Diane Lee Moomey has lived and wandered around the US and Canada, and now dips her gardener's hands in California dirt. A regular reader at San Francisco Bay Area poetry venues, Diane has published prose and poetry, most recently in The Plum Tree Tavern; Glass: A Journal of Poetry; The Sand Hill Review, California Poetry Quarterly, Caesura and Red Wheelbarrow, and has been nominated for a Pushcart prize. She won first prize and an Honorable Mention in the Sonnet category of the 2016 Soul Making Keats Literary Contest. She has also published three books under her own imprint, DaysEye Press and Studios. To read more, please visit www.pw.org/content/diane_moomey. Diane is also a watercolorist and collage artist, an experience that both seeds and is seeded by, her poetic imagery. To view her artwork, please visit www.dianeleemoomeyart.com.



After receiving recognition as finalist (Fairfield Book Prize), semifinalist (Crab Orchard Series in Poetry), and honorable mention (Homebound Publications), Sally Nacker's first book, Vireo, was published by Kelsay Books in February, 2015. Shortly afterwards, she was invited to be a featured poet with her book at Poetry by the Sea: A Global Conference in Madison, CT. Vireo has been taught at the college level. She earned her MFA in Poetry from Fairfield University in 2013. Sally resides in New England with her husband and their two cats. Please visit her website at www.sallynacker.com.



This academic year, Stella Nickerson began a job as a professor at Brigham Young University in Utah, where she was the first woman to hold a tenure-track faculty position in the chemical engineering department. In addition to appearing previously in Mezzo Cammin, her poetry has been published in The Rotary Dial, Strong Verse, Strange Horizons, and Cicada. Links to her work can be found at www.stellanickerson.com.

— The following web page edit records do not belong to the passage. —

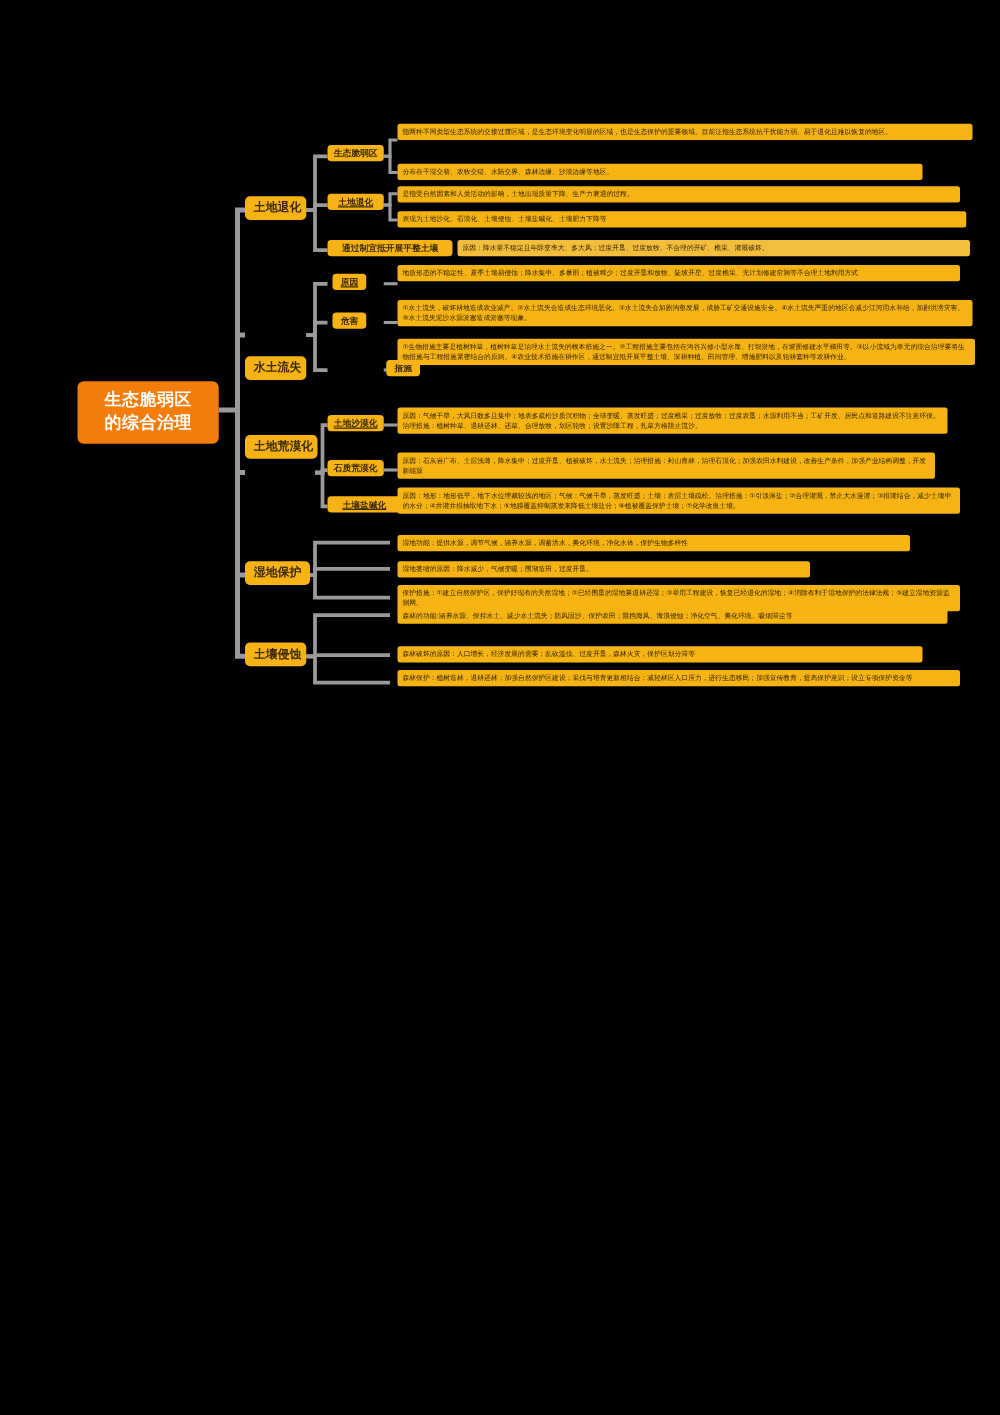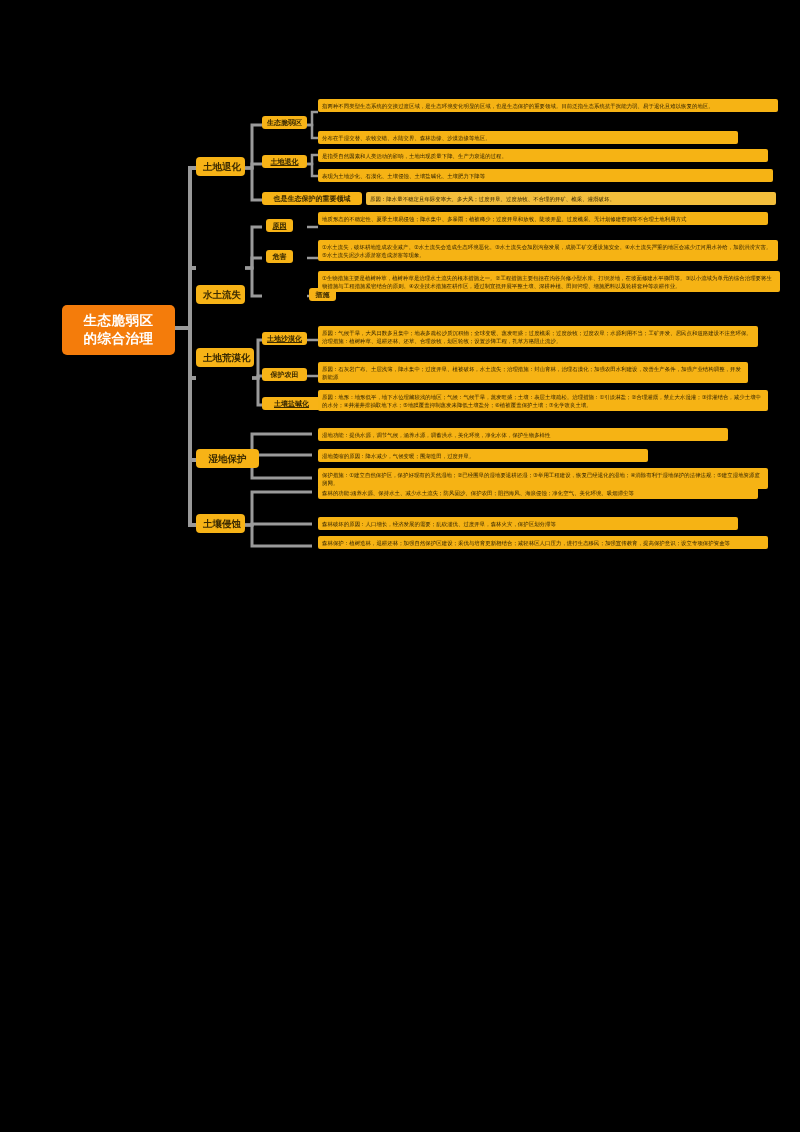--- a/index.html
+++ b/index.html
@@ -106,7 +106,7 @@
     <span>土地退化</span>
   </div>
   <div class="node sub" style="left:262px;top:192px;width:100px;">
-    <span>也是生态保护的重要领域</span>
+    <span>通过制宜抵开展平整土壤</span>
   </div>
 
   <div class="node leaf" style="left:318px;top:99px;width:460px;">

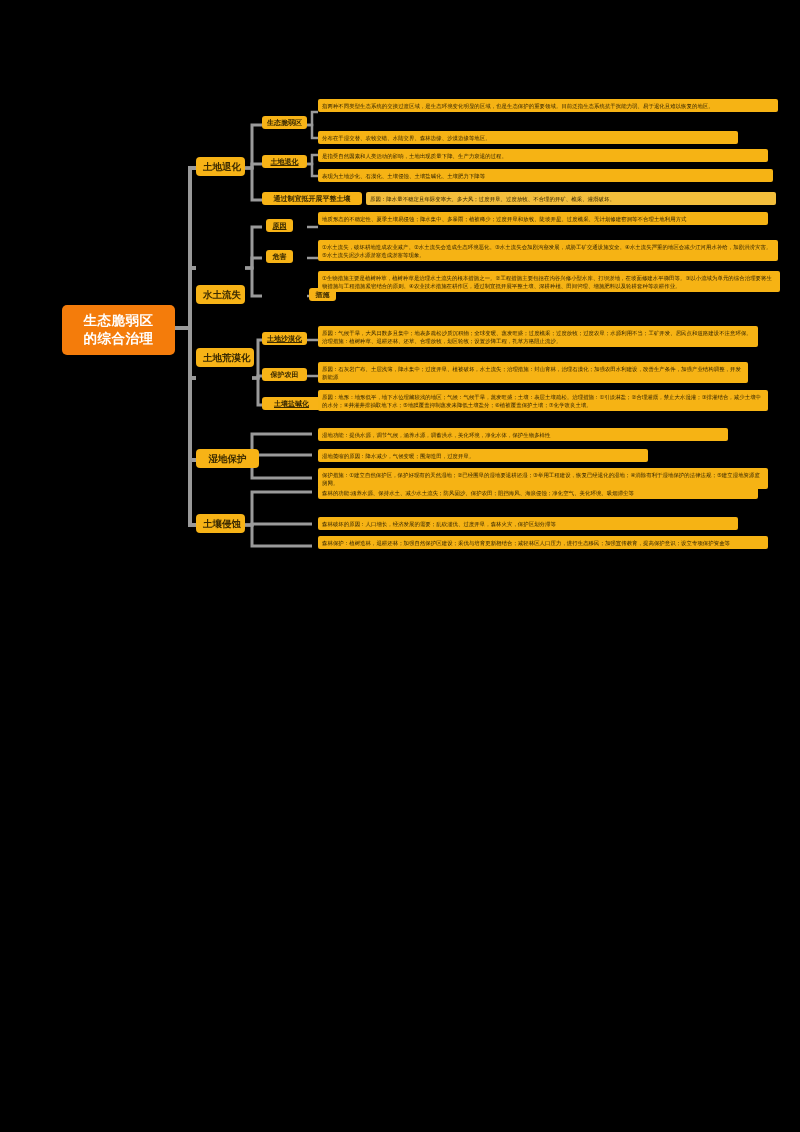--- a/index.html
+++ b/index.html
@@ -155,7 +155,7 @@
     <span>土地沙漠化</span>
   </div>
   <div class="node sub" style="left:262px;top:368px;width:45px;">
-    <span>保护农田</span>
+    <span>石质荒漠化</span>
   </div>
   <div class="node sub underline" style="left:262px;top:397px;width:59px;">
     <span>土壤盐碱化</span>

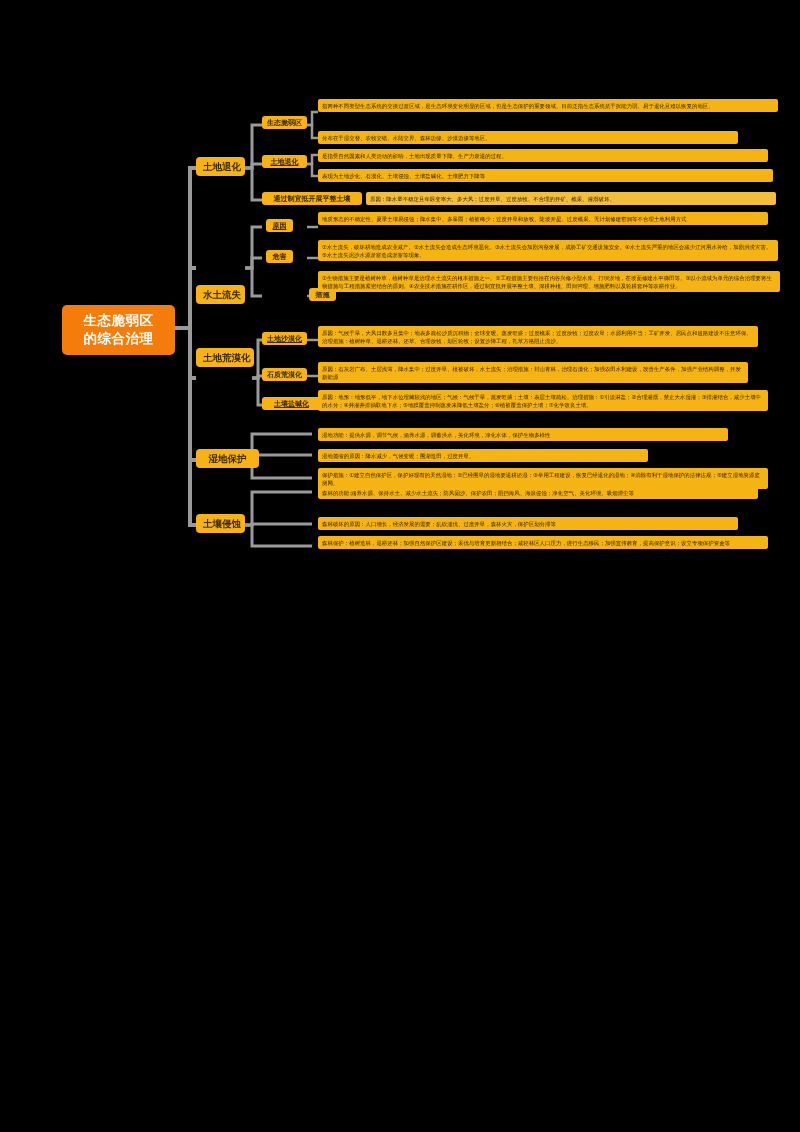--- a/index.html
+++ b/index.html
@@ -171,7 +171,7 @@
     <span>原因：地形：地形低平，地下水位埋藏较浅的地区；气候：气候干旱，蒸发旺盛；土壤：表层土壤疏松。治理措施：①引淡淋盐；②合理灌溉，禁止大水漫灌；③排灌结合，减少土壤中的水分；④井灌井排抽取地下水；⑤地膜覆盖抑制蒸发来降低土壤盐分；⑥植被覆盖保护土壤；⑦化学改良土壤。</span>
   </div>
 
-  <div class="node branch" style="left:196px;top:449px;width:63px;">
+  <div class="node branch" style="left:196px;top:449px;width:52px;">
     <span>湿地保护</span>
   </div>
   <div class="node leaf" style="left:318px;top:428px;width:410px;">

This academic year, Samantha Pious is studying Comparative Literature at the University of Pennsylvania. Her first book, A Crown of Violets (Headmistress Press, 2015), offers a selection of the poetry of Renee Vivien in translation. Some of her other translations and poems have appeared in Adrienne, The Berkeley Poetry Review, Lavender Review, Mezzo Cammin, and other publications.



Monica Raymond is a poet and playwright based in Cambridge, Massachusetts. Her play, The Owl Girl, won the Jewish Play Project 2015 Boston and was deemed one of "ten best new Jewish plays of 2015." It also won the Peacewriting Award, Castillo Theater prize, Clauder Competition Gold Medal, and was nominated for the Susan Smith Blackburn Award (best play in English by a woman). Her short opera, Paper or Plastic (music Charles Turner), premiered at the ART's Outside the Box Festival 2013. A MacDowell Colony Fellow, Massachusetts Cultural Council Fellow in Dramatic Writing, and Playwrights' Center Jerome Fellow, Raymond has taught English and interdisciplinary arts at Harvard, CUNY, the Boston Museum School, and the Cambridge Center for Adult Education. From 2000 to 2010, she did a ten-year experiment in living carbon neutral in a contemporary US city.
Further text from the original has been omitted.